Which is why I found this op-ed piece in The New York Times so illuminating. I cannot speak to the veracity of the analysis, but at least it speaks my language: what are the incentives that Putin is responding to.  It may have inaccuracies but the discussion of incentives makes a lot if sense to me:

Mr. Putin’s aim is not a de jure separation of Crimea from the rest of Ukraine. That would be legally problematic and disadvantageous to Moscow in terms of its future influence over Ukrainian politics. The purpose of Russia’s incursion was to obtain the greatest possible autonomy for Crimea while still retaining formal Ukrainian jurisdiction over the peninsula.

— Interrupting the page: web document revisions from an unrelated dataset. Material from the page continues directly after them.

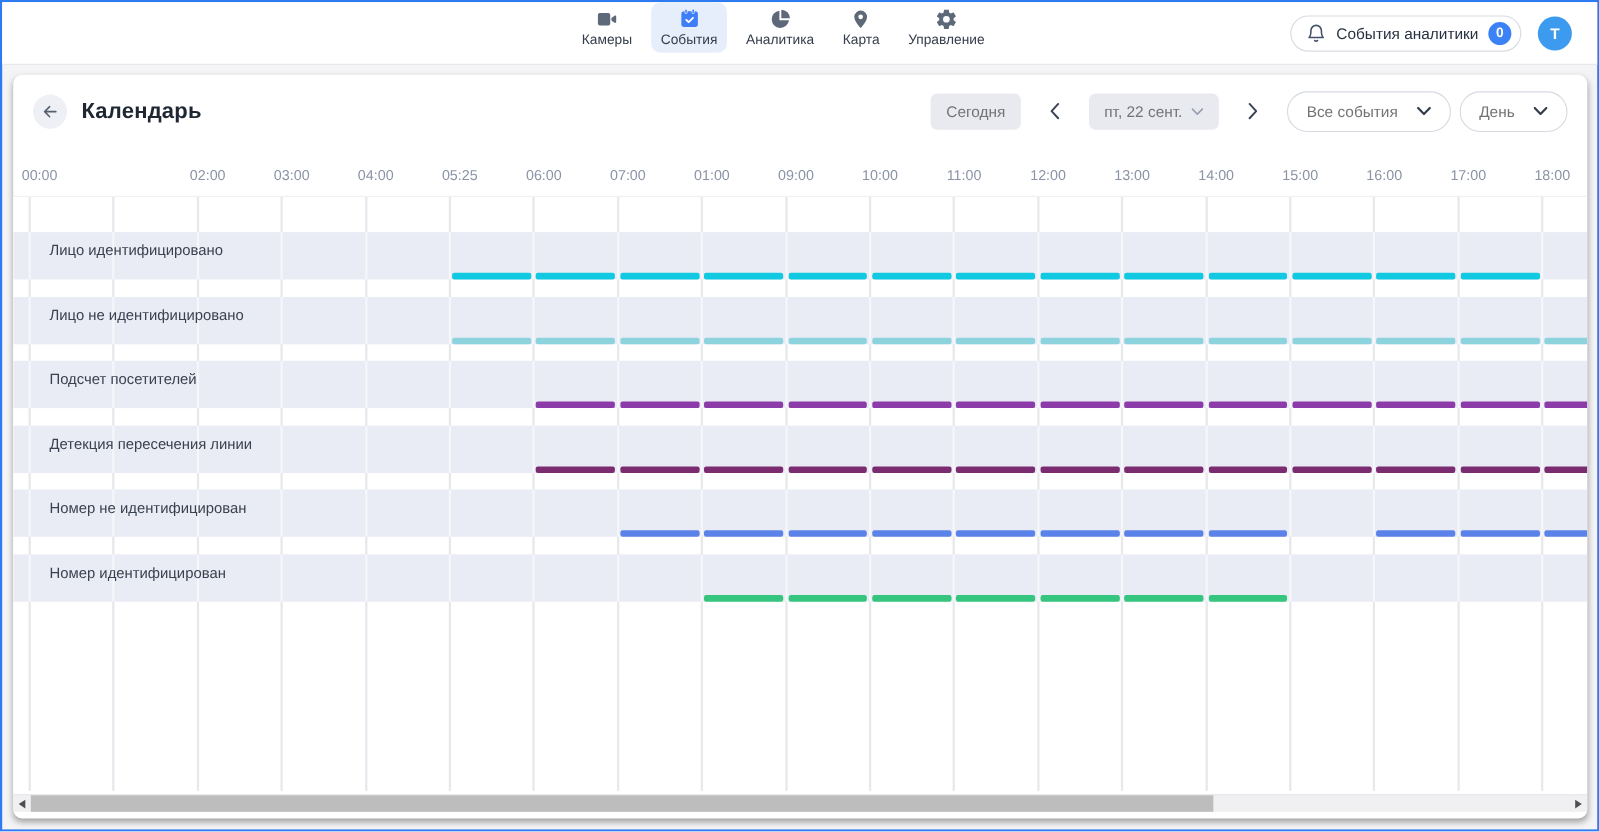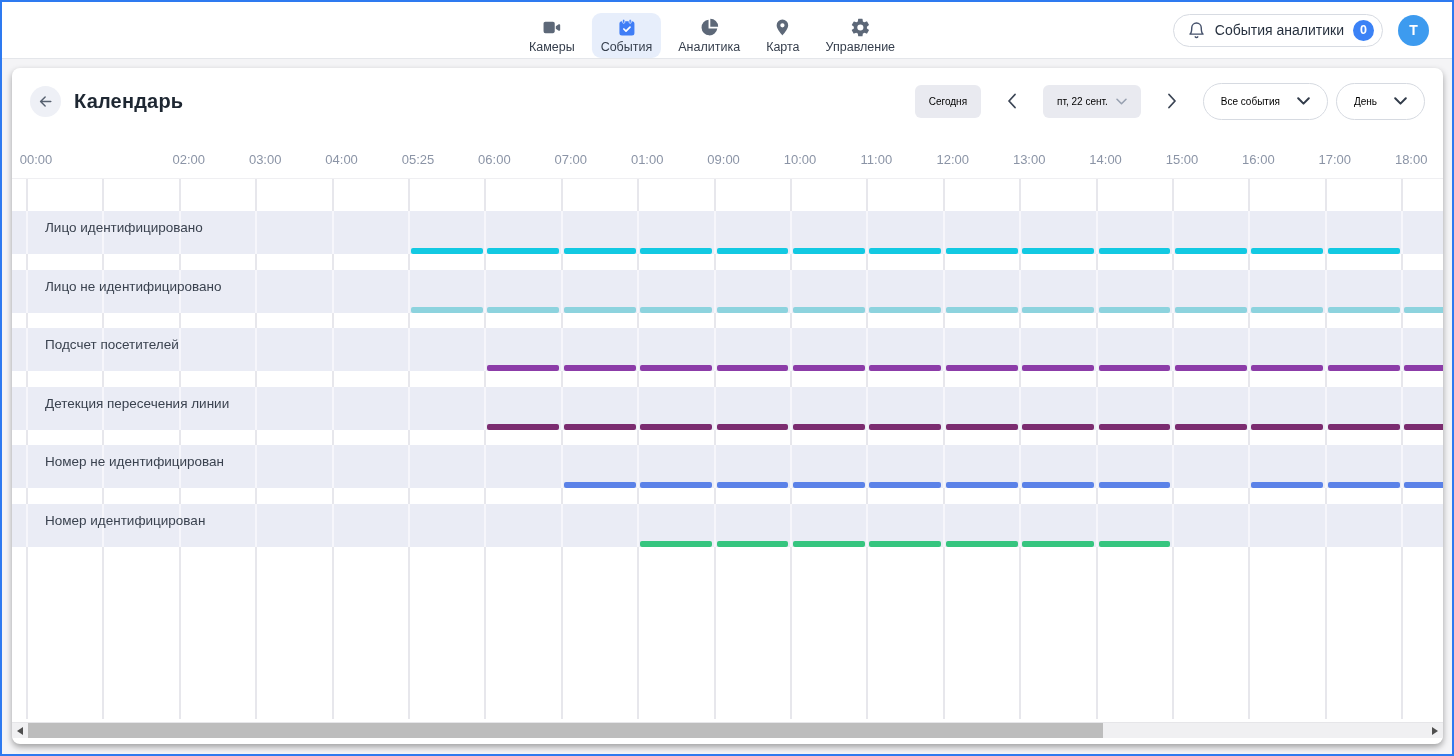--- a/index.html
+++ b/index.html
@@ -4,21 +4,21 @@
 <style>
   html,body{margin:0;padding:0;}
   body{
     width:1454px;height:756px;overflow:hidden;
     font-family:"Liberation Sans","DejaVu Sans",sans-serif;
     background:#fff;position:relative;
   }
   .viewport{position:absolute;inset:0;border:2px solid #2e7af0;box-sizing:border-box;background:#f4f4f6;}
   
   .topbar{position:absolute;top:0;left:0;right:0;height:56px;background:#fff;border-bottom:1px solid #e4e6ea;}
-  .topnav{position:absolute;top:0;left:50%;transform:translateX(calc(-50% - 15px));height:56px;display:flex;align-items:flex-end;gap:8px;}
+  .topnav{position:absolute;top:0;left:50%;transform:translateX(calc(-50% - 15px));height:56px;display:flex;align-items:flex-start;gap:8px;}
   .nav-item{display:flex;flex-direction:column;align-items:center;justify-content:center;gap:3px;
     padding:5px 9px;border-radius:9px;cursor:pointer;background:transparent;border:none;}
   .nav-item.active{background:#e7eefb;}
   .nav-label{font-size:12.5px;color:#353e4c;white-space:nowrap;line-height:1;}
   .nav-icon{height:20px;display:flex;align-items:center;}
   
   .topbar-right{position:absolute;right:23px;top:0;height:56px;display:flex;align-items:center;gap:15px;}
   .notif-btn{display:flex;align-items:center;gap:9px;height:33px;padding:0 8px 0 13px;background:#fff;
     border:1px solid #d7dbe2;border-radius:17px;cursor:pointer;font-family:inherit;}
   .notif-label{font-size:14px;color:#27313f;white-space:nowrap;}
@@ -27,21 +27,21 @@
   .avatar{width:31px;height:31px;border-radius:50%;background:#3d9bef;color:#fff;font-size:14px;font-weight:bold;
     display:flex;align-items:center;justify-content:center;cursor:pointer;}
   
   .panel{position:absolute;left:10px;top:66px;width:1431px;height:676px;background:#fff;border-radius:8px;
     box-shadow:0 3px 6px rgba(0,0,0,0.35);overflow:hidden;}
   .panel-header{display:flex;align-items:center;height:66px;padding:8px 18px;box-sizing:border-box;}
   .back-btn{width:31px;height:31px;border-radius:50%;background:#eef0f6;border:none;cursor:pointer;
     display:flex;align-items:center;justify-content:center;margin-right:13px;flex:none;}
   .title{font-size:20px;font-weight:600;color:#1e2732;margin:0 auto 0 0;letter-spacing:.2px;}
   .controls{display:flex;align-items:center;}
-  .pill{font-family:inherit;font-size:10px;color:#000000;cursor:pointer;display:flex;align-items:center;white-space:nowrap;}
+  .pill{font-family:inherit;font-size:14px;color:#737373;cursor:pointer;display:flex;align-items:center;white-space:nowrap;}
   .pill.gray{background:#e9eaf0;border:none;border-radius:6px;height:33px;padding:0 14px;}
   .pill.outline{background:#fff;border:1px solid #d6dae1;border-radius:19px;height:37px;padding:0 17px;gap:9px;}
   .pill .chev{margin-left:8px;display:flex;}
   .arrow-btn{background:none;border:none;cursor:pointer;padding:0 6px;height:33px;display:flex;align-items:center;}
   .m20{margin-left:20px;} .m8{margin-left:8px;}
   
   .hours-row{position:absolute;left:0;top:84px;width:1431px;height:22px;}
   .hour-label{position:absolute;top:0;transform:translateX(-50%);font-size:13px;color:#8b94a6;white-space:nowrap;}
   .grid{position:absolute;left:0;top:110px;width:1431px;height:540px;background:#fff;overflow:hidden;border-top:1px solid #efeff2;}
   .gridline{position:absolute;top:0;bottom:0;width:2px;background:#e7e7ec;}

A referendum on March 30 is likely to result in a vote for further autonomy, and it would provide Crimea with such broad freedoms that it would become a de facto Russian protectorate. Moscow would then aim to keep the Russian Black Sea fleet in Crimea indefinitely, and remove any limits on its operations, size and replenishment. 
That’s because Russia has a strong interest in nominally retaining Crimea as part of Ukraine. From the disintegration of the Soviet Union onward, Crimea, with its traditionally separatist leanings, was always a destabilizing factor. It served as a direct avenue of Russian pressure on Ukraine, and also guaranteed almost a million “pro-Russian” votes in Ukrainian elections, ensuring the dominance of the pro-Russian eastern half of the country over the nationalist western half.

Ahh ... realpolitik

1 comment:

Keir said...

So the Russians have suddenly called for a referendum for anschluss in TEN DAYS- despite the chaos, fear and inability for any who would disagree to mobilise or prepare. Exactly, all but to the very day, that Germany did the same thing after its March invasion of Austria. Appalling. It might be noted that in the last election, the party of the current head of Crimea, Sergei Aksyonov, who was elevated to that position with the help of the Russian military, got only 4 percent of the vote. Looks like another Munich- give a dicator a slice of another country's territory despite having committed the country to defend it- according to the Budapest Memorandum of 1994, the U.S. and Britain are obliged to protect the territorial integrity of Ukraine. Fat chance.